Each activity is a step in the process that forms a predictive exercise – managerial decision makers seeking to predict which job applicant will be successful if hired. “Successful” in this case means performing well on the criteria the organisation uses to evaluate personnel.
It is important to have a good organisation structure, but it is even more important to fill the jobs with the right people. Staffing includes several sub-functions:
(a) Recruitment or getting applications for the jobs as they open up.
(b) Selection of the best qualified from those who seek the jobs.
(c) Transfers and promotions.
(d) Training those who need further instruction to perform their work effectively or to qualify for promotions.
Importance and Need for Proper Staffing:
There are a number of advantages of proper and efficient staffing. These are as under:
(a) It helps in discovering talented and competent workers and developing them to move up the corporate ladder.
(b) It ensures greater production by putting the right man in the right job.
(c) It helps to avoid a sudden disruption of an enterprises’ production run by indicating shortages of personnel, if any, in advance.
(d) It helps to prevent under-utilisation of personnel because of over-manning and the resultant high labour cost and low profit margins.
(e) It provides information to management for the internal succession of managerial personnel in the event of an unanticipated occurrence.

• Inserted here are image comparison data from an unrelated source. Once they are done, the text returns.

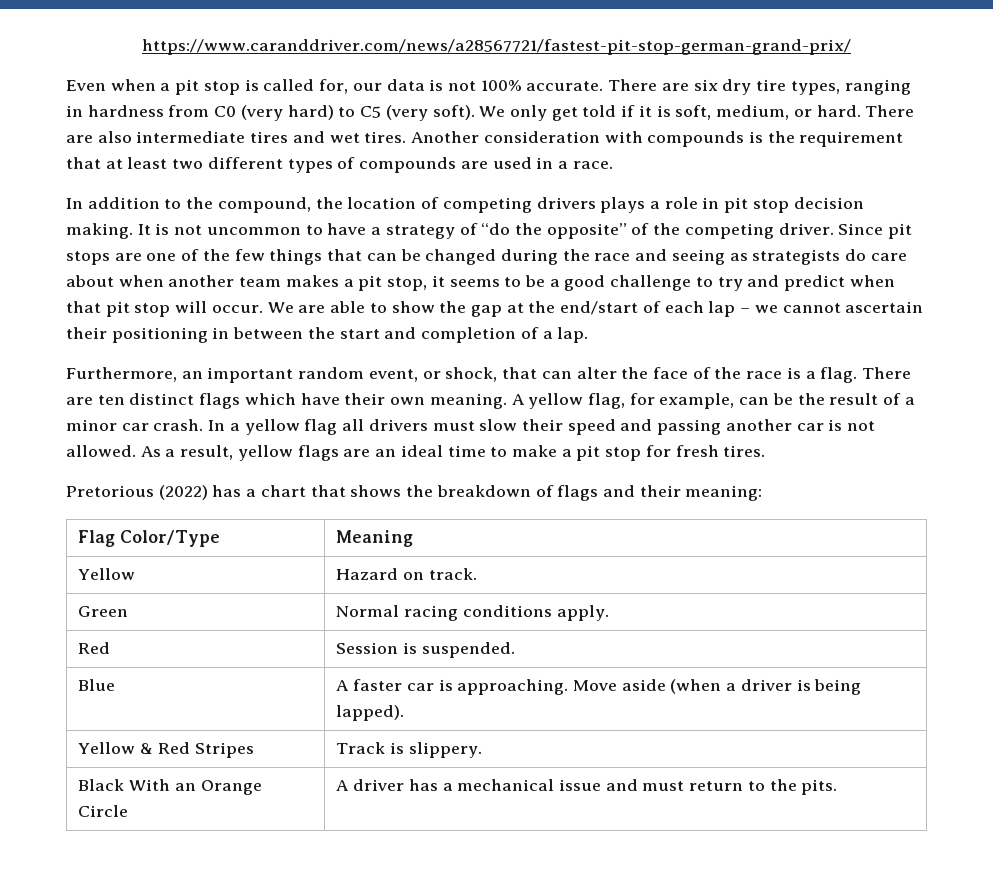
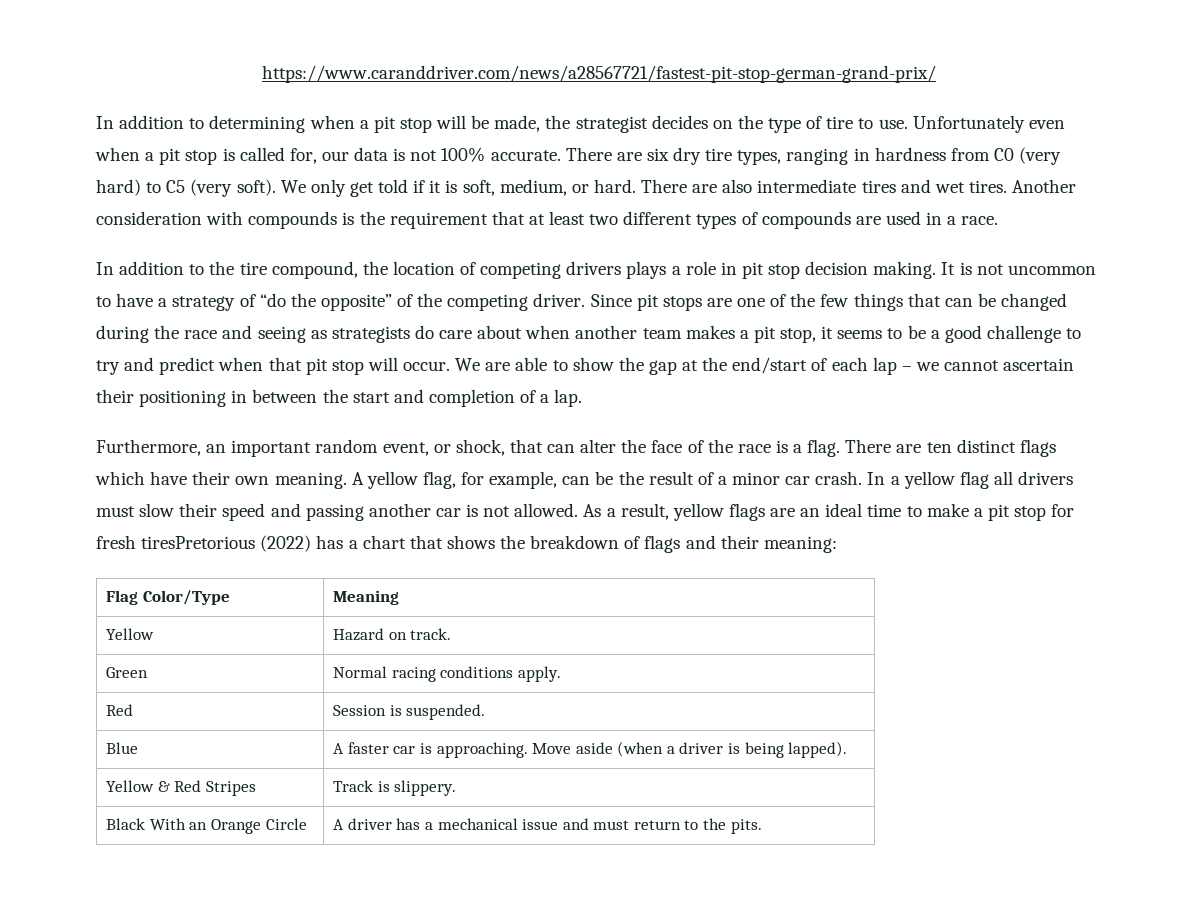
- Even when a pit stop is called for, our data is not 100% accurate.
+ In addition to determining when a pit stop will be made, the strategist decides on the type of tire to use. Unfortunately even when a pit stop is called for, our data is not 100% accurate.
- In addition to the compound, the location of competing drivers plays a role in pit stop decision making.
+ In addition to the tire compound, the location of competing drivers plays a role in pit stop decision making.
- As a result, yellow flags are an ideal time to make a pit stop for fresh tires.
- Pretorious (2022) has a chart that shows the breakdown of flags and their meaning:
+ As a result, yellow flags are an ideal time to make a pit stop for fresh tiresPretorious (2022) has a chart that shows the breakdown of flags and their meaning:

6. Personnel Research and Information Systems:
The term research means a systematic and goal oriented investigation of facts that seeks to establish a relationship between two or more phenomena.
Research can lead to an increased understanding of an improvement in HRM practices. Managers make decisions and solve problems.

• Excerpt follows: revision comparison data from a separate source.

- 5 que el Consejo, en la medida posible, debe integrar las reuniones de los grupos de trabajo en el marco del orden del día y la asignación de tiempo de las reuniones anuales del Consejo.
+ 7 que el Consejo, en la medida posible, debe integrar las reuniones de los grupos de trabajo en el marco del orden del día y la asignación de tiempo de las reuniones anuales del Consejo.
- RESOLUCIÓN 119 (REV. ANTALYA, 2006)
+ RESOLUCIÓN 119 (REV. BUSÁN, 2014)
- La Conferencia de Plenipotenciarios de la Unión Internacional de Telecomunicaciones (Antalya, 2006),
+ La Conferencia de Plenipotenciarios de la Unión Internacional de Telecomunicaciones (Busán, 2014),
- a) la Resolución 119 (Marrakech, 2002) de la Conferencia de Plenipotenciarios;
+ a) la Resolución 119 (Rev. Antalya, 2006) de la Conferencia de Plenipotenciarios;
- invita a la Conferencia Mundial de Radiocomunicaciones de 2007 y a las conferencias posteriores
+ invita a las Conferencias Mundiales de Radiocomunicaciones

To make decisions about personnel and to solve human resource problems, managers gather data and draw conclusions from these data. Research can lead to an increased understanding of an improvement in HRM practices.
Infect, engaging in some type of research into what is happening in the HRM discipline can be viewed as necessary for one’s survival as a manager over the long term.
Research can additionally help managers answer questions about the success of programmes such as those for training and development – for which they may bear responsibility.
7. Compensation/Benefits:
Wages and salaries, the payment received for performing work, is a major component of the compensation and reward process which is aimed at reimbursing employees for their work and motivating them to perform to the best of their abilities.
In addition to pay, most employees receive benefits such as ESI, leave travel concession, and they receive non-financial rewards such as security, recognition and privileges.
Although individual employees vary in the extent to which they value pay in relation to other work rewards, for most people the pay received for work is a necessity.
Determining wage and salary payments is one of the most critical aspects of human resource management because:
(a) The organisation’s reward system has a profound effect on the recruitment, satisfaction and motivation of employees and
(b) Wage and salaries represent a considerable cost to the employer.
A carefully designed wage and salary programme that is administered according to sound policies and consistently applied rules is essential if human resources are to be used effectively to achieve organisational objectives.
8. Employee Assistance:
Employee assistance focuses on providing mechanism for personal problem solving and counselling individual employees.